In order for work to be "directly related to the management or general business operations," it must be "directly related to assisting with the running or servicing of the business, as distinguished, for example, from working on a manufacturing production line or selling a product in a retail or service establishment." Id. § 541.201(a). The concept of a "production worker" is not limited to individuals involved in the manufacture of tangibles. Martin v. Cooper Elec. Supply Co., 940 F.2d 896, 903-04 (3d Cir. 1991). For example, in Martin v. Cooper, the Court of Appeals for the Third Circuit held inside*fn10 salespersons of electrical products to be production, rather than administrative, employees. Id. at 903.

The administrative/production dichotomy turns on whether the services or goods provided by the employee constitute the marketplace offerings of the employer, or whether they contribute to the running of the business itself. Bothell v. Phase Metrics, Inc., 299 F.3d 1120, 1127 (9th Cir. 2002). Thus, context matters: an underwriter at a department store who decides whether to issue credit to consumers "performs a support function auxiliary to the department store's primary function of selling clothes"; whereas, an underwriter for a large bank "is directly engaged in creating the 'goods'-loans and other financial services-produced and sold by [the bank]." Davis v. J.P. Morgan Chase & Co., 587 F.3d 529, 535 (2d Cir. 2009). Courts distinguish exempt administrative employees from nonexempt production employees who perform administrative tasks by determining whether the employees are engaged in the "running of the business and not merely . . . the day-to-day carrying out of its affairs." Bratt v. Cnty. of Los Angeles, 912 F.2d 1066, 1070 (9th Cir. 1990).

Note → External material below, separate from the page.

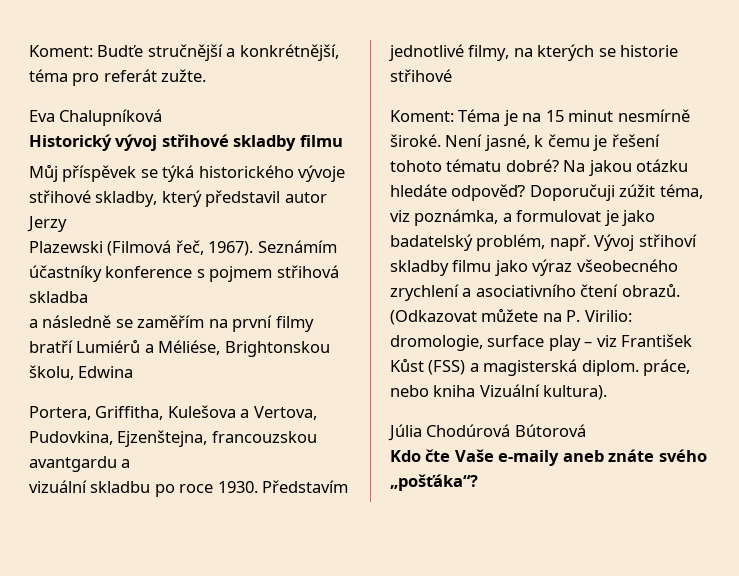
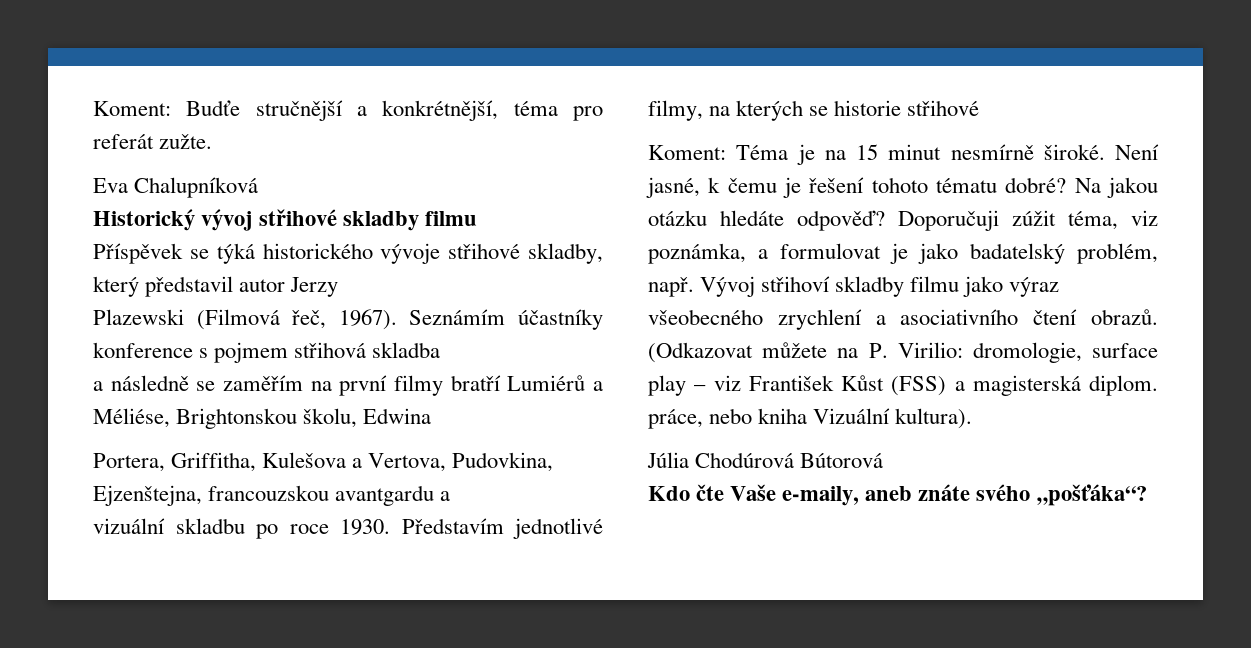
- Můj příspěvek se týká historického vývoje střihové skladby, který představil autor Jerzy
+ Příspěvek se týká historického vývoje střihové skladby, který představil autor Jerzy
- Kdo čte Vaše e-maily aneb znáte svého „pošťáka“?
+ Kdo čte Vaše e-maily, aneb znáte svého „pošťáka“?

ERAC-Pittsburgh argues that Hickton was involved in many of the activities expressly identified in § 541.201(b), including finance, marketing, safety and health, personnel management, human resources, public relations and legal and regulatory compliance. (Mem. Supp. Def. Enterprise Rent-A-Car Company of Pittsburgh's Mot. Summ. J. as to Pl. Nicholas Hickton ("ERAC-Pittsburgh Br.") (ECF No. 347) at 27.) ERAC-Pittsburgh also argues that his fleet management responsibilities were administrative without specifically identifying which of the § 541.201(b) categories that work would fall under. (Id.) Hickton argues that his office responsibilities were not sufficiently important to ERAC-Pittsburgh and were merely the carrying out of its daily affairs.

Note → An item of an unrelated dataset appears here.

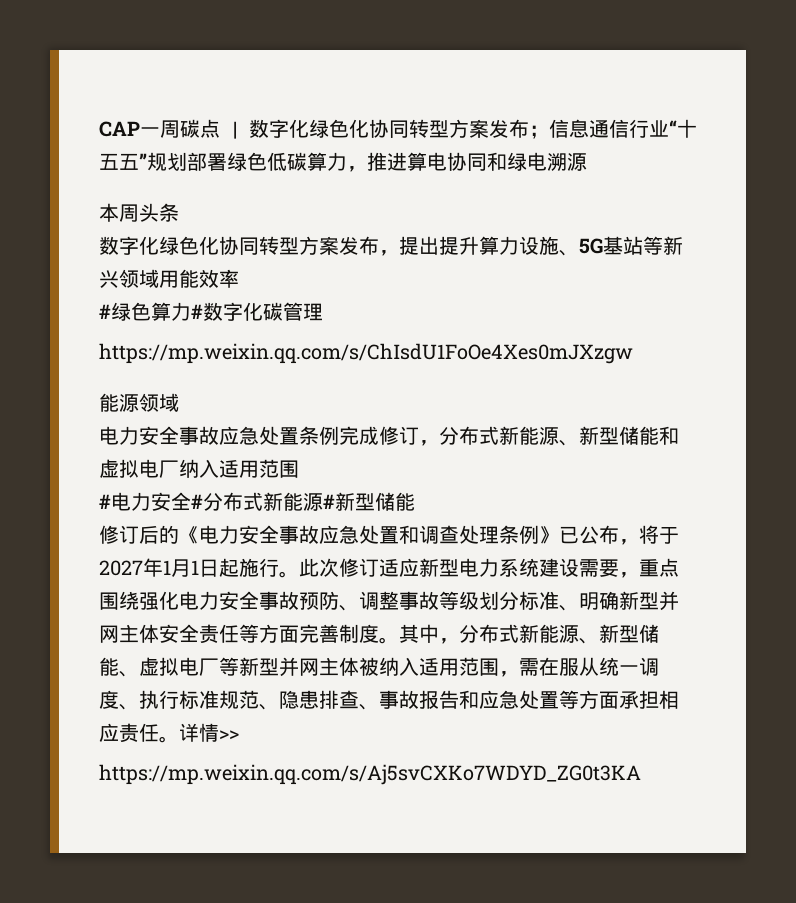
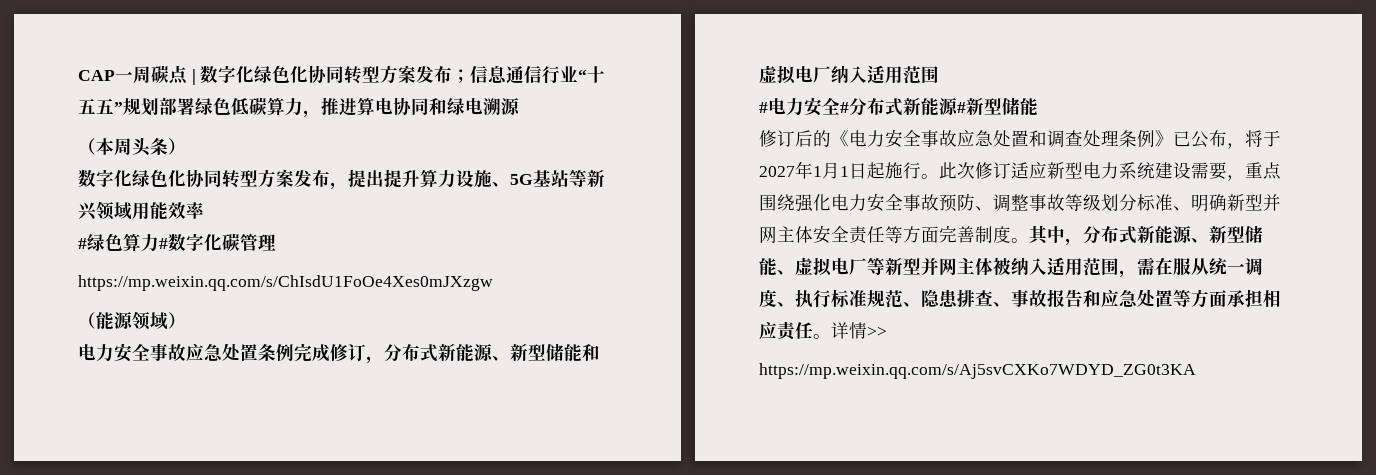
- 本周头条
+ （本周头条）
- 能源领域
+ （能源领域）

To the extent ERAC-Pittsburgh points to specific administrative job duties performed by Hickton, many of those duties were nonexempt. For example, ERAC-Pittsburgh argues that Hickton's marketing and sales calls to customers and prospective customers were administrative tasks relating to marketing. For a variety of reasons, the court is not persuaded that such actions, even if they were Hickton's primary duty, would qualify as administrative under the regulations. Making sales calls and salesmanship (which are distinct from marketing) are not listed as examples of exempt areas of work in § 541.201(b). Inside sales are production tasks, and the regulations provide a separate exemption for outside sales employees, which ERAC-Pittsburgh did not raise as a distinct defense in this motion for summary judgment (but only as a component of the combination exemption).

With respect to ERAC-Pittsburgh's argument that Hickton's responsibilities in fleet management constituted administrative work, the tasks ERAC-Pittsburgh points to are not administrative because they do not amount to the running of the business; they are, rather, merely the carrying out of its day-to-day affairs. Hickton's testimony established that his role in fleet management was minor, and that his branch manager was individually responsible for maintaining the proper mix of vehicles in the fleet. Hickton's fleet management responsibilities (including washing cars, for example) amounted to participation in the production of ERAC-Pittsburgh's marketplace offering-rental cars-as opposed to performance of an auxiliary task directly related to the management of the business. See 29 C.F.R. § 541.201(a); Davis, 587 F.3d at 535; Bothell, 299 F.3d at 1127; Bratt, 912 F.2d at 1070.

With respect to other tasks which ERAC-Pittsburgh argues were administrative, there are genuine disputes about whether Hickton performed those duties, the frequency of performance, and what the performance actually entailed. These disputes include Hickton's responsibilities in human resources and personnel management. As discussed above with respect to the executive exemption, the court must accept Hickton's testimony that his role in those tasks was limited, and that he generally did not participate in a meaningful way in running the ERAC-Pittsburgh branches with respect to those aspects of the business.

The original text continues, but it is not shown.